AUSTIN (KXAN) — Police say they’re looking for more teen suspects involved in a carjacking spree throughout Austin. They’re asking the community to be aware of their surroundings as they look to tie more people to the violent crimes.
“We’re having people that are having their car stolen by force in parking lots and they’re mostly happening in apartment complexes, people are coming or going from home and they’re being approached by anywhere from two to four males,” Detective Brad Herries with the Austin Police Department says.
So far, detectives confirm they’ve connected seven cases to the teens charged. Joseph Sauter was one of the victims; he lives in east Austin.

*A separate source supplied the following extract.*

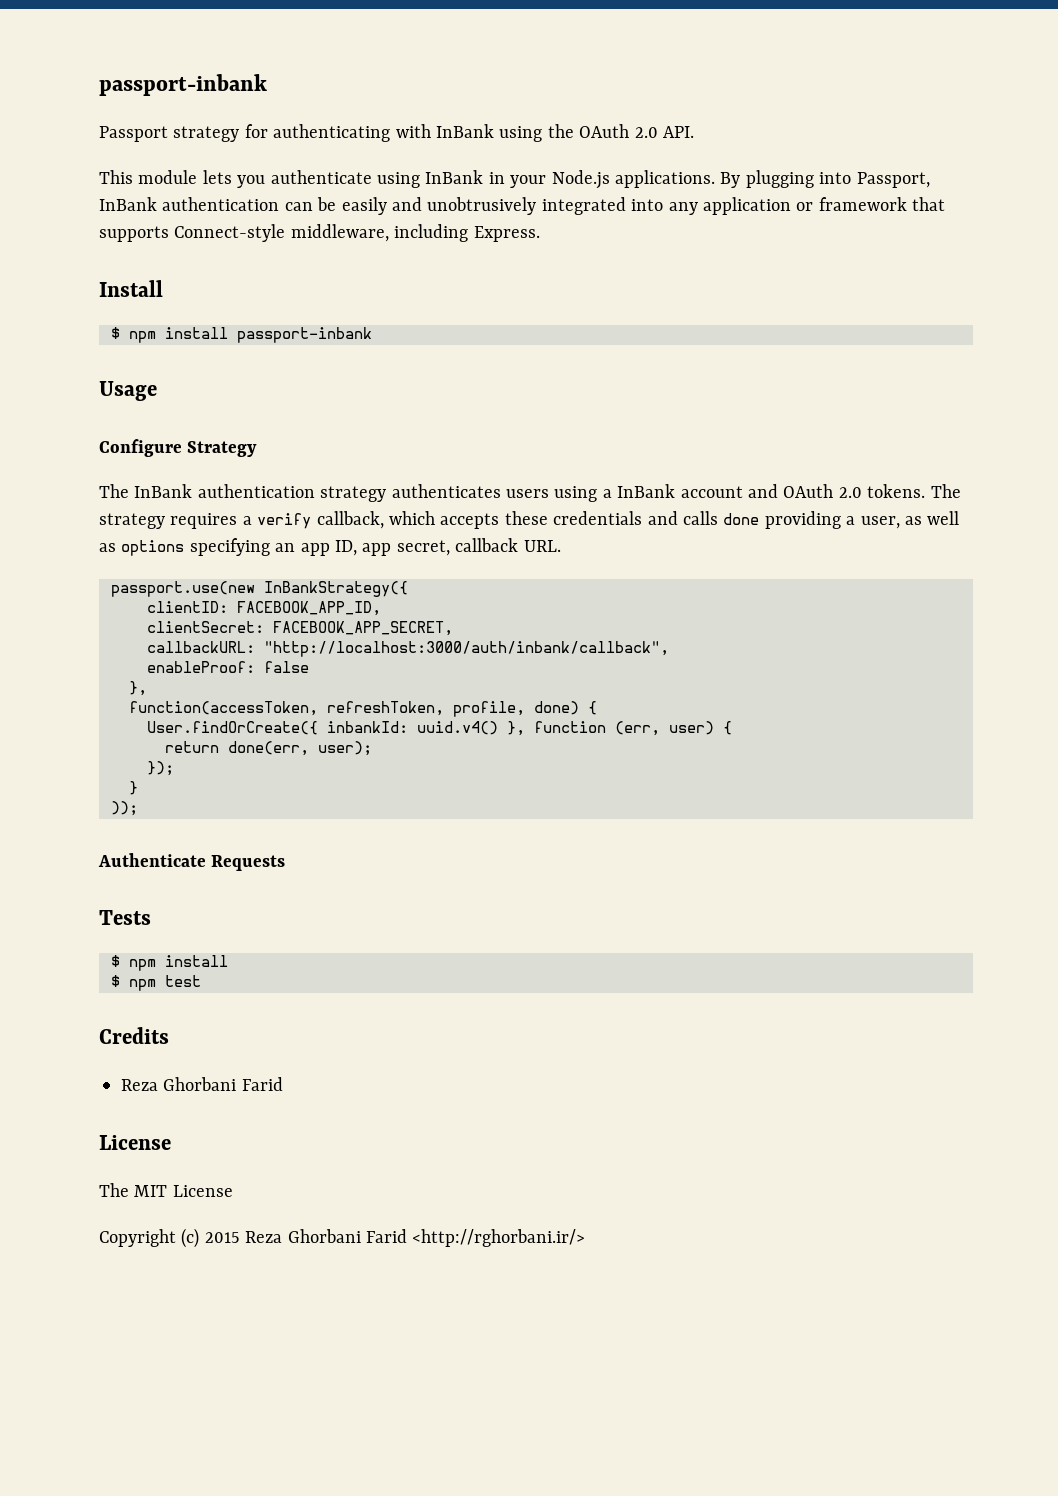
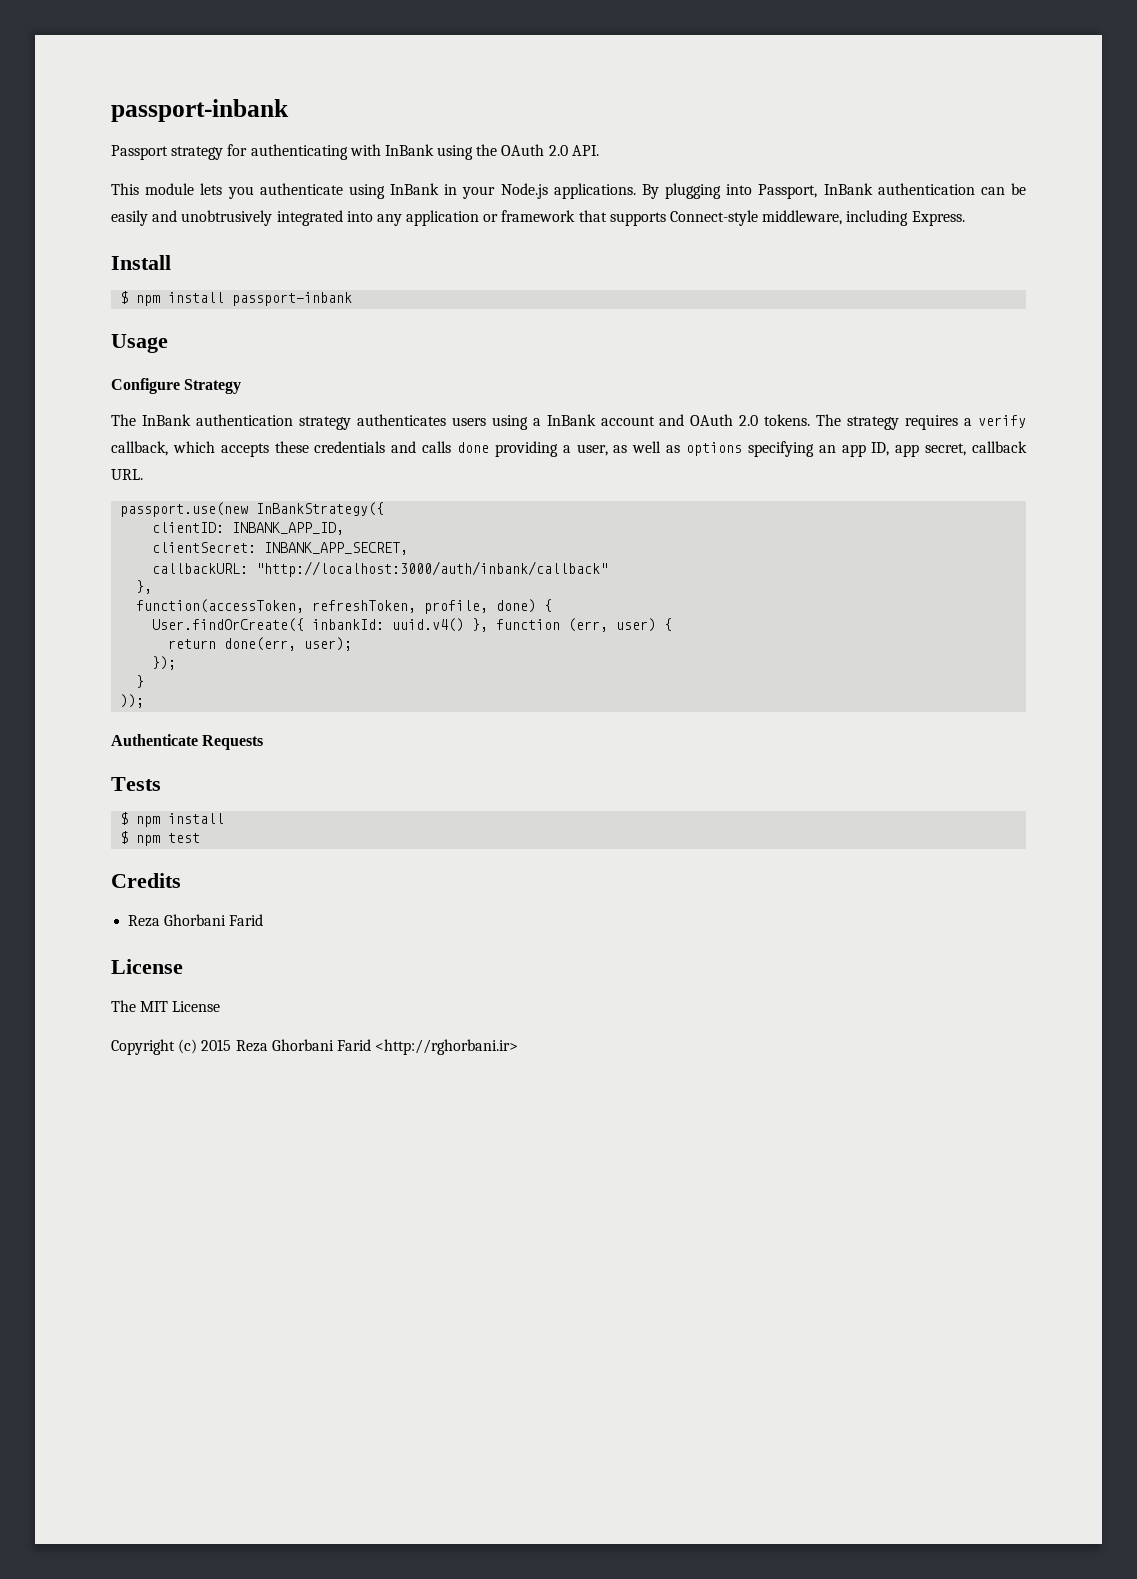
[237,601,381,616] FACEBOOK_APP_ID, -> [232,522,345,535] INBANK_APP_ID,
[273,621,453,636] FACEBOOK_APP_SECRET, -> [264,542,409,555] INBANK_APP_SECRET,
[264,641,669,657] [147,661,309,673] "http://localhost:3000/auth/inbank/callback", // enableProof: false -> [256,561,609,577] "http://localhost:3000/auth/inbank/callback"
[412,1229,586,1247] <http://rghorbani.ir/> -> [375,1039,519,1055] <http://rghorbani.ir>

“Yeah I do feel lucky to be alive, I realized I was a finger twitch away from getting my head blown off,” Sauter said.
Sauter says he was headed to the YMCA on May 10. It was a Wednesday around 2 p.m.

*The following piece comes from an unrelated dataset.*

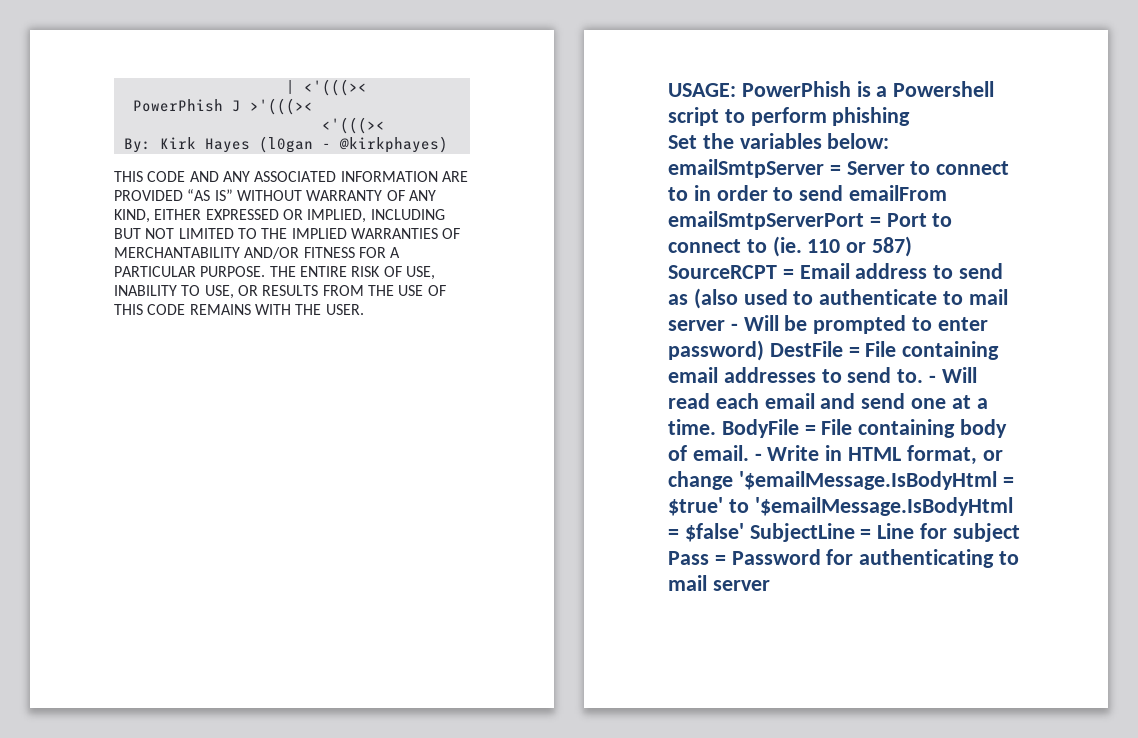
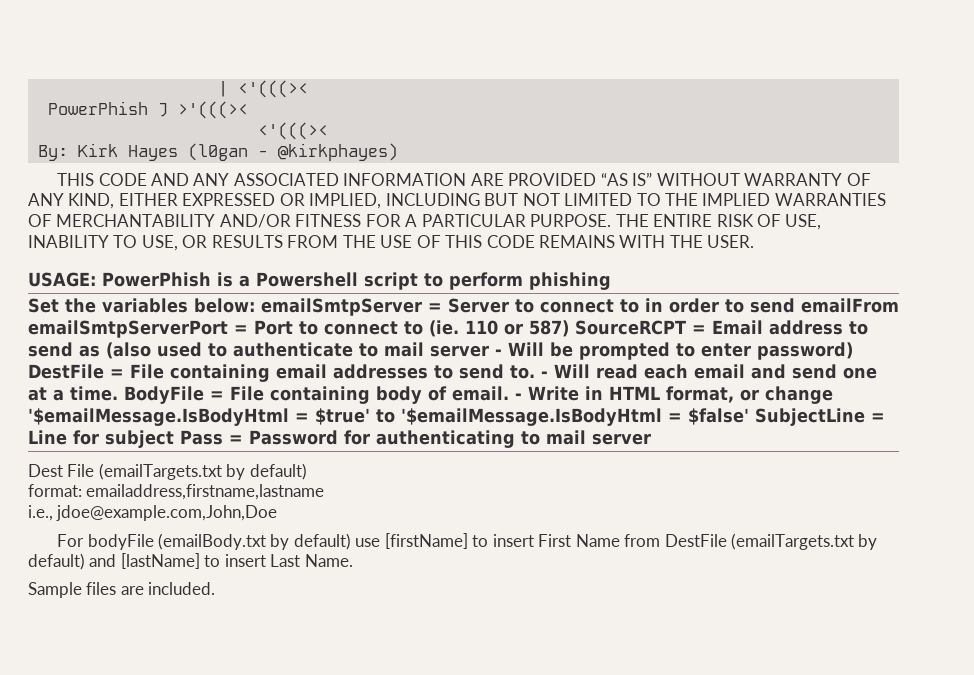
(770, 585) none -> [28,463,307,480] [28,484,325,500] [28,505,278,521] [57,533,878,550] [28,553,353,570] [28,582,216,598] // Dest File (emailTargets.txt by default) // format: emailaddress,firstname,lastname // i.e., jdoe@example.com,John,Doe // For bodyFile (emailBody.txt by default) use [firstName] to insert First Name from DestFile (emailTargets.txt by default) and [lastName] to insert Last Name. // Sample files are included.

“All of a sudden my door gets ripped open and I’m looking down the barrel of what appeared to me to be a 45,” Sauter remembers.
He noticed a chubby teen walking in the street seconds before the door opened, then another teen showed up with the gun, he says that’s when he jumped out of the car.
“In my car he’s backing down [my driveway], so right about [the end] are the people [that drive up]” Sauter says. “As soon as they slow down the kids stopped, they saw the gun and they started taking off and [the guy with a gun] fired a shot — a round at them as they left.”
Detectives say those responsible are 17 and under.
“It appears that some of these kids may not even be enrolled in school anymore so that may not be an issue,” Detective Herries says. “The reality is that when we have kids, they’re out of school, they’re going to have more opportunities to go and be kids and be mischievous and sometimes that crosses over from mischievous into criminal.”
One 17-year-old is being charged as an adult and with first degree felony assault.
“We’ve been stepping up our patrols in those areas and have units out trying to keep these young men and perpetrators from continuing this,” Detective Herries says.
Detective Herries says juveniles are more likely to commit crimes like stealing cars because they believe they will just get a slap on the wrist. If the case is serious enough, teenagers could spend time in jail.
Minors are housed within the Texas Juvenile Justice Department to start serving their time and they can remain their until their 19th birthday. If their sentence exceeds that, they are moved to adult prison.
The sentence only goes past their 19th birthday if they’ve committed a felony.
In 2013, Texas lawmakers approved sentencing for minors who commit capital crimes, they face life in prison with the possibility of parole after 40 years.